GOAL OF THE EXERCISE
Would you please copy all of the data exactly, skipping the images?
[Opening GIVEN ENTRIES section]
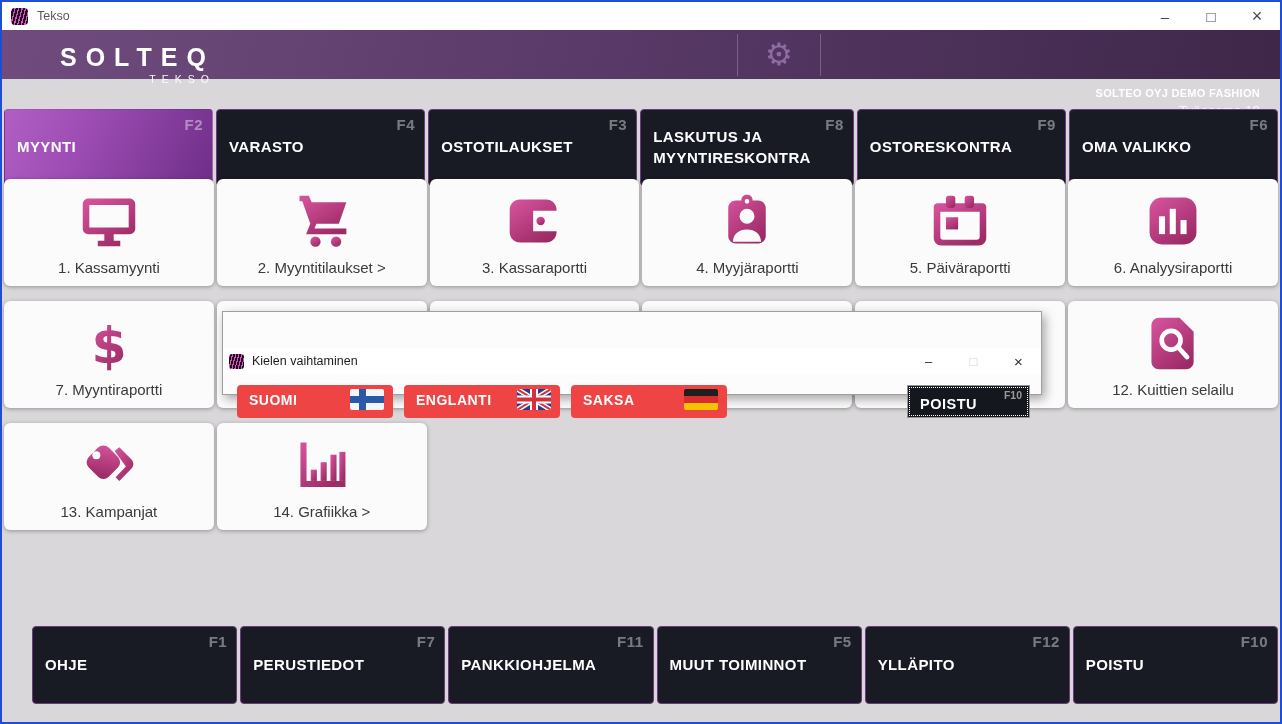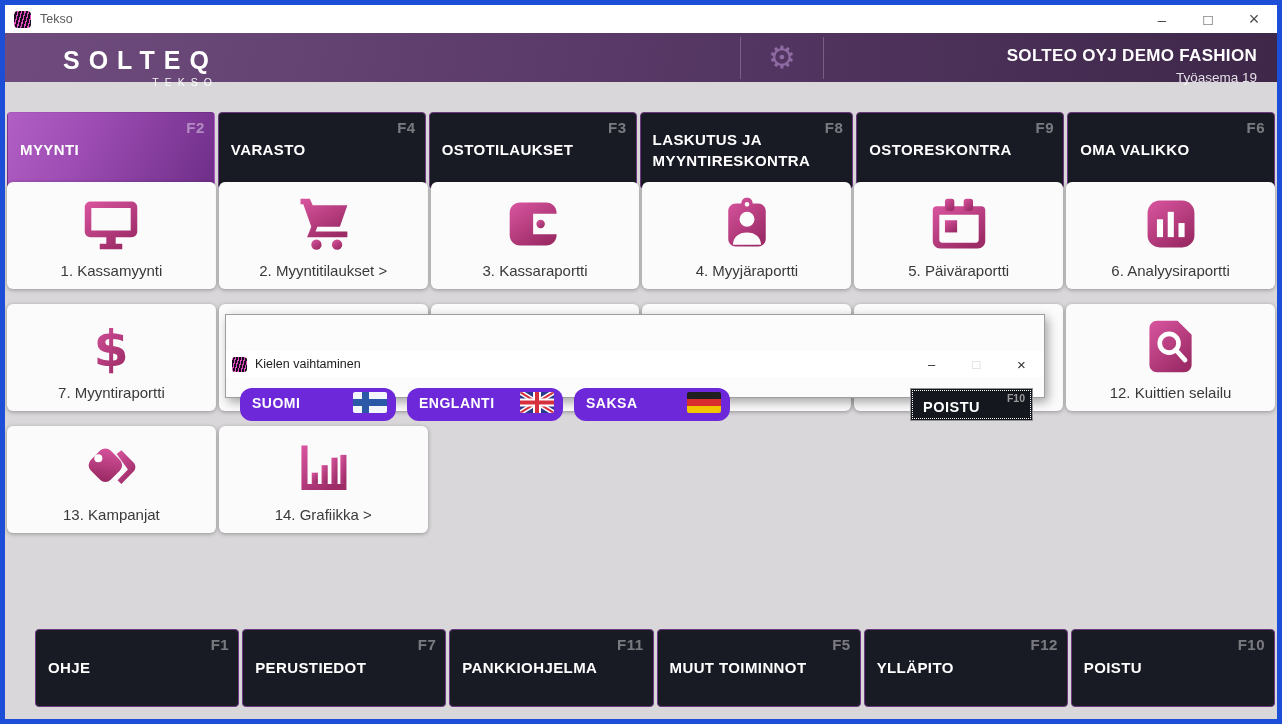"Tekso" .window { border: 5px solid #1d4ed8 -> 2px solid #1d4ed8 }
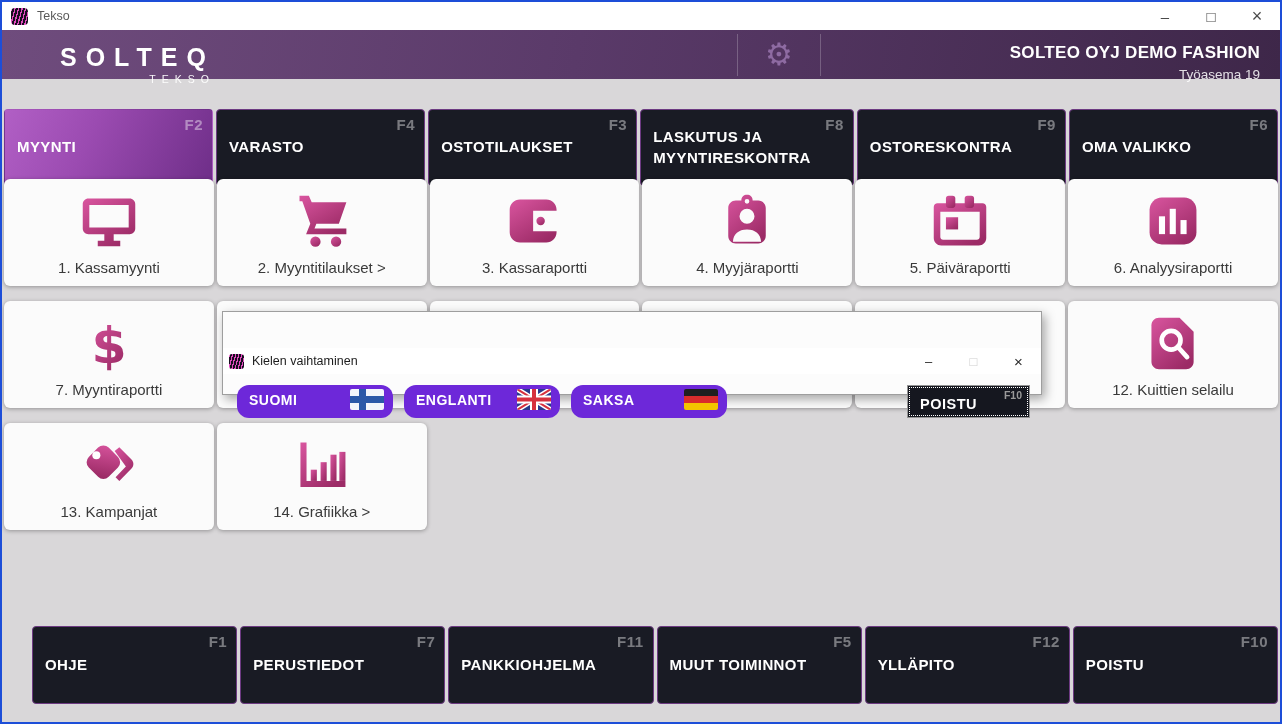"SOLTEO OYJ DEMO FASHION" .store { font-size: 17px -> 11px; margin-top: none -> 44px }
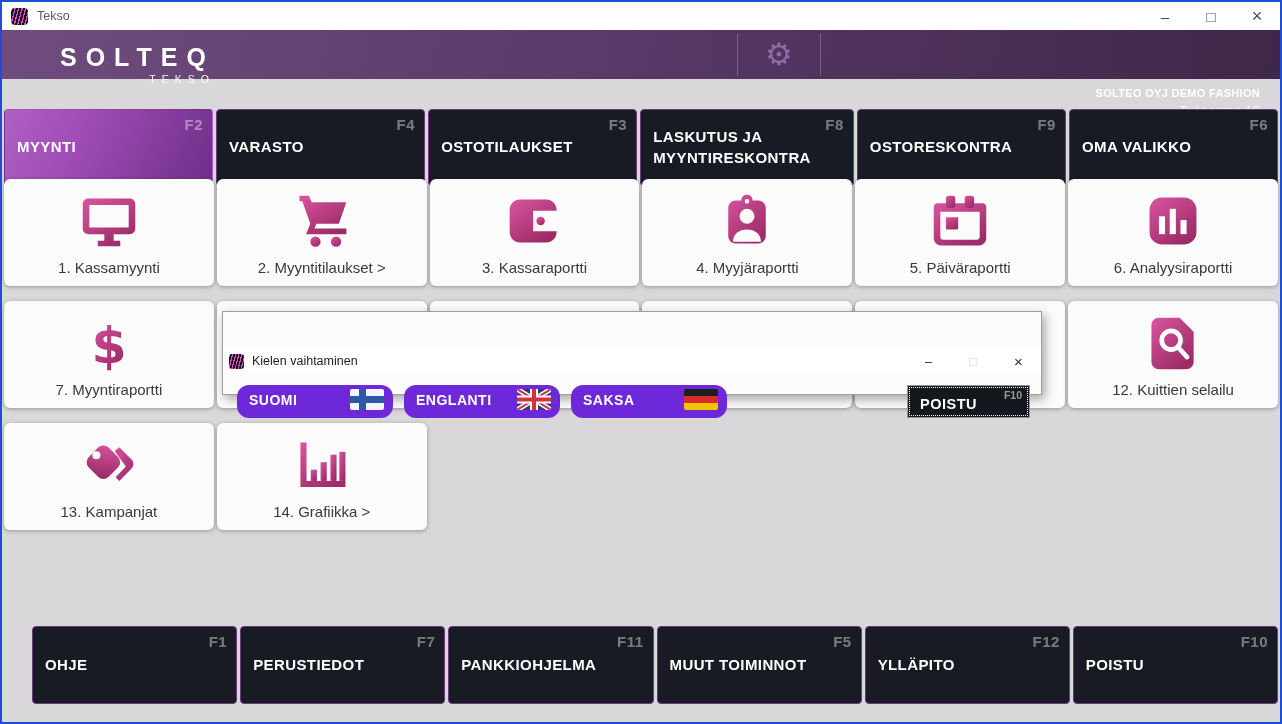"SUOMI" .lang-btn { background: #6d28d9 -> #ef4444; border-radius: 12px -> 4px }
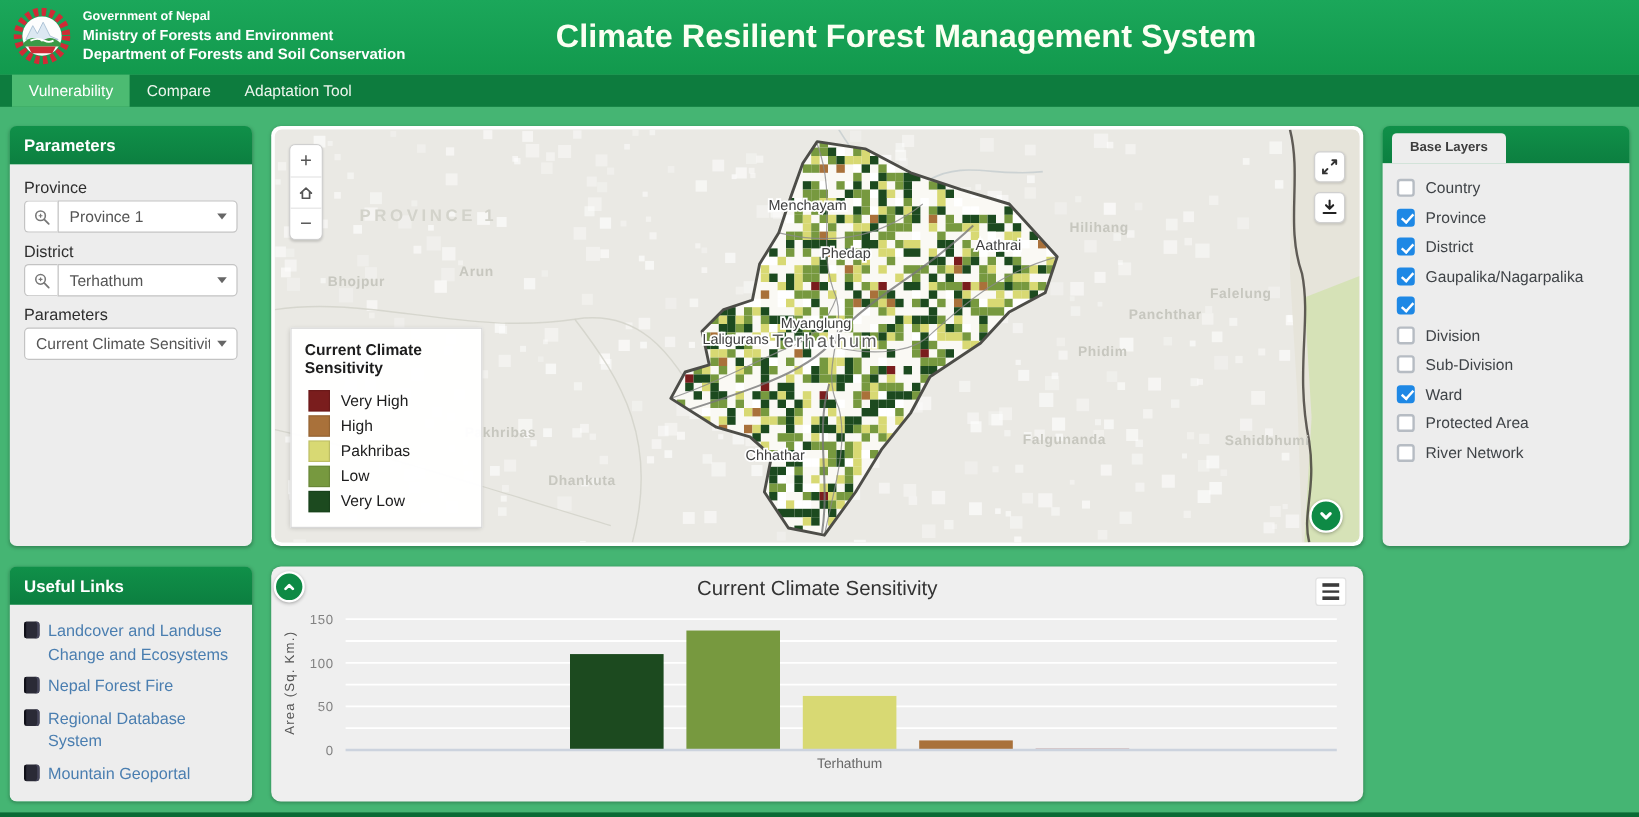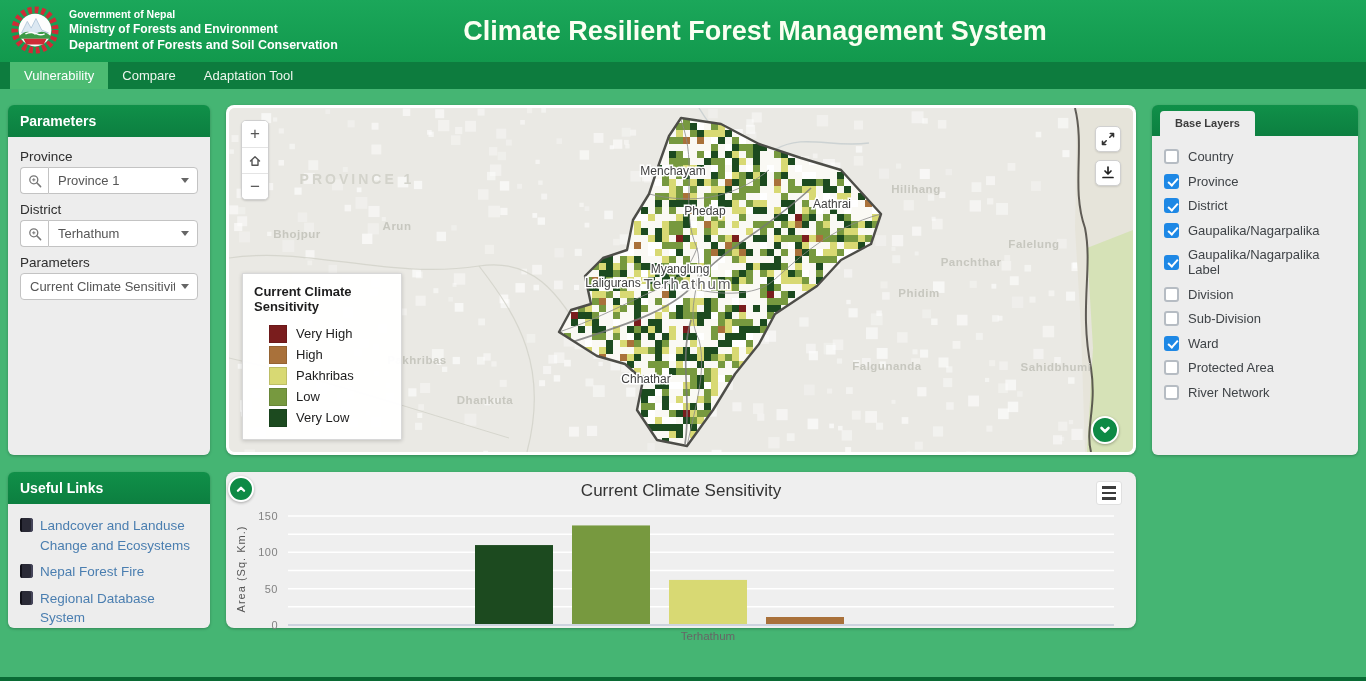"Gaupalika/Nagarpalika Label" span.layer-label { html: <span>Gaupalika/Nagarpalika Label</span> -> none }
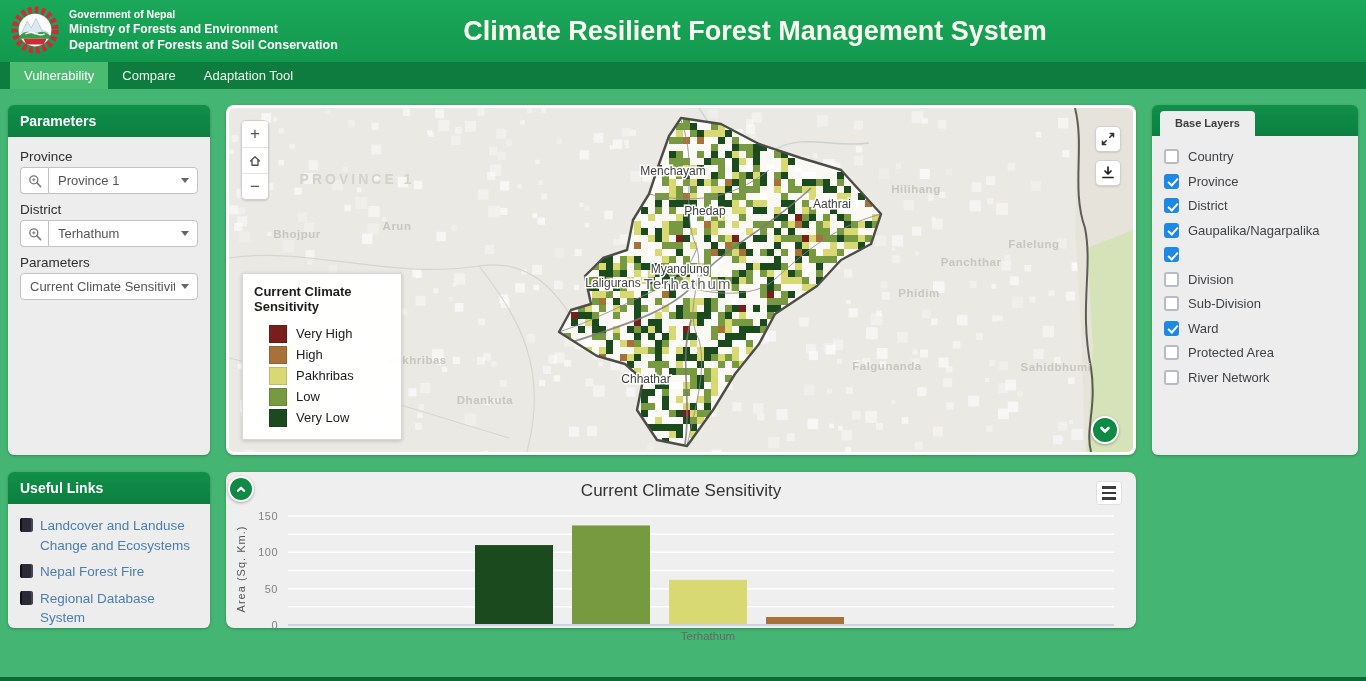"Very High" .legend-rows { padding: 0 26px 11px -> 0 14px 11px }
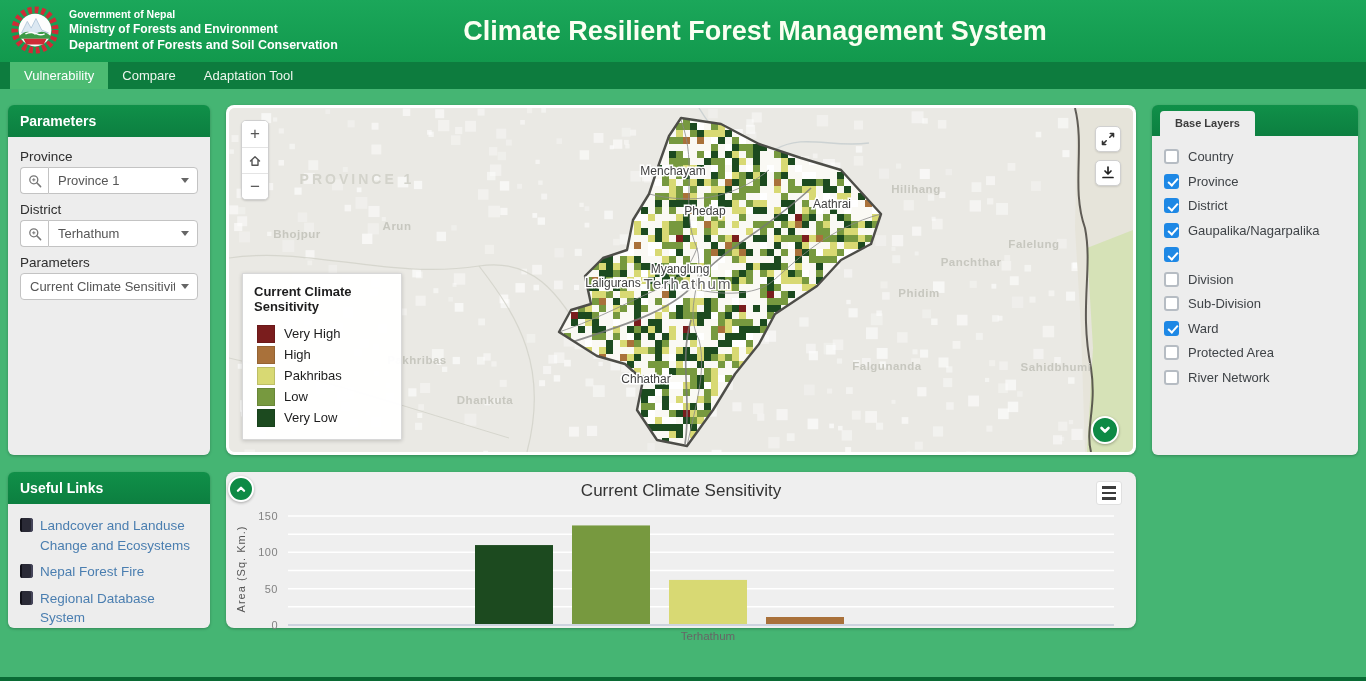"Useful Links" .h-short { height: 156px -> 196px }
[Closing GIVEN ENTRIES section]
OUTPUT
"Tekso" .window { border: 5px solid #1d4ed8 -> 2px solid #1d4ed8 }
"SOLTEO OYJ DEMO FASHION" .store { font-size: 17px -> 11px; margin-top: none -> 44px }
"SUOMI" .lang-btn { background: #6d28d9 -> #ef4444; border-radius: 12px -> 4px }
"Gaupalika/Nagarpalika Label" span.layer-label { html: <span>Gaupalika/Nagarpalika Label</span> -> none }
"Very High" .legend-rows { padding: 0 26px 11px -> 0 14px 11px }
"Useful Links" .h-short { height: 156px -> 196px }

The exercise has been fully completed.